Today is Canada's 142nd birthday. Congrats to us! To celebrate, i'm hanging out with friends which is just what i need seeing as i feel horrible!
Seriously. I want off this Vfend. The side effects are not pleasant and i feel like i go through my day in a daze and somewhat disoriented. It's not fun. My whole body just feels weird. Not to mention the nausea. It totally puts you out of comission so i'll ring TGH up tomorrow and see if there's something else i can go on. I'm sure there is. I had to call yesterday to make sure it was okay for me to take Tylenol 2 while on Vfend. I was told it was ok, and last night, an hour after i took Vfend I took one T2 and went to bed.
It didn't help that earlier in the evening i had seen a special segment on the news about how people take too much acetominophen; how they tend to overdose or mix it other drugs, not knowing that it could harm them. So as I lay in bed, all i could think of is that i had taken a powerful antifungal and a powerful pain drug and i was suddenly worried that i might not wake up in the morning...

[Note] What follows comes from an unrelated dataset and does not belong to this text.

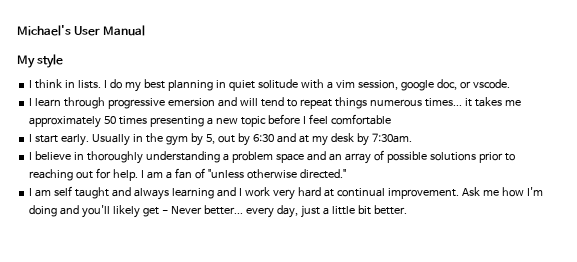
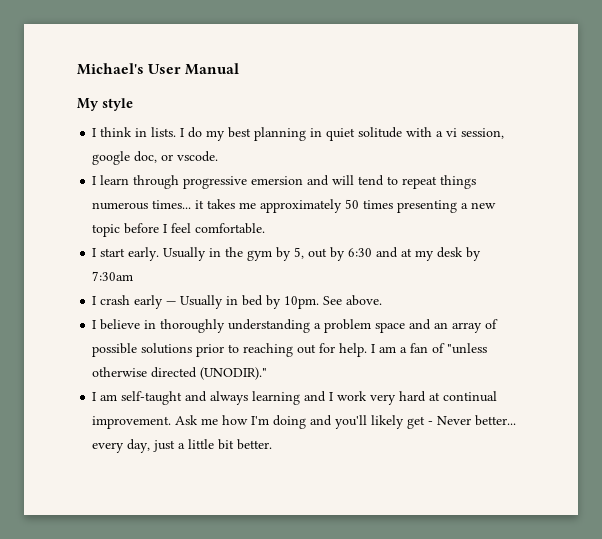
[335,80,355,88] vim -> [446,128,458,137] vi
[330,114,391,125] comfortable -> [195,223,266,234] comfortable.
[371,133,412,143] 7:30am. -> [92,271,134,281] [92,295,383,309] 7:30am // I crash early — Usually in bed by 10pm. See above.
[299,169,346,179] [29,186,110,199] directed." // I am self taught -> [151,367,268,380] [92,391,183,405] directed (UNODIR)." // I am self-taught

And then i couldn't feel my face. I'm sure it was because i was half-conscious/worrying about ODing on T2 and Vfend, but for a second, my face felt numb, and i continued to worry about that until 4 in the morning.
I woke up at 11am and now i feel like shit! Since i didn't get enough sleep and the coedine is probably still in my system, and i feel like i could vomit all over the place. I feel slightly disoriented and like a vampire and it's not pleasant.

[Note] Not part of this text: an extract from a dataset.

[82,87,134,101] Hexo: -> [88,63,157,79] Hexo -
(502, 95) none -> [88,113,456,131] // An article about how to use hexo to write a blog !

I can feel my face people! MY FACE! It's so bizarre b/c i never pay attention to how my face feels, but now, even though i was told it was ok to take T2 with Vfend, i'm suddenly worried that if i doze off i won't wake up or my face will be paralyzed. And yeah....it's rediculous.
So tomorrow I will embark upon another phone call to TGH to inquire about putting me on something else.
HAPPY CANADA DAY!
Well, suffice it to say that i'm feeling better! I went down for a much needed catnap and i feel a lot better! That won't stop me from ringing up TO tomorrow and bitching about this medication though!!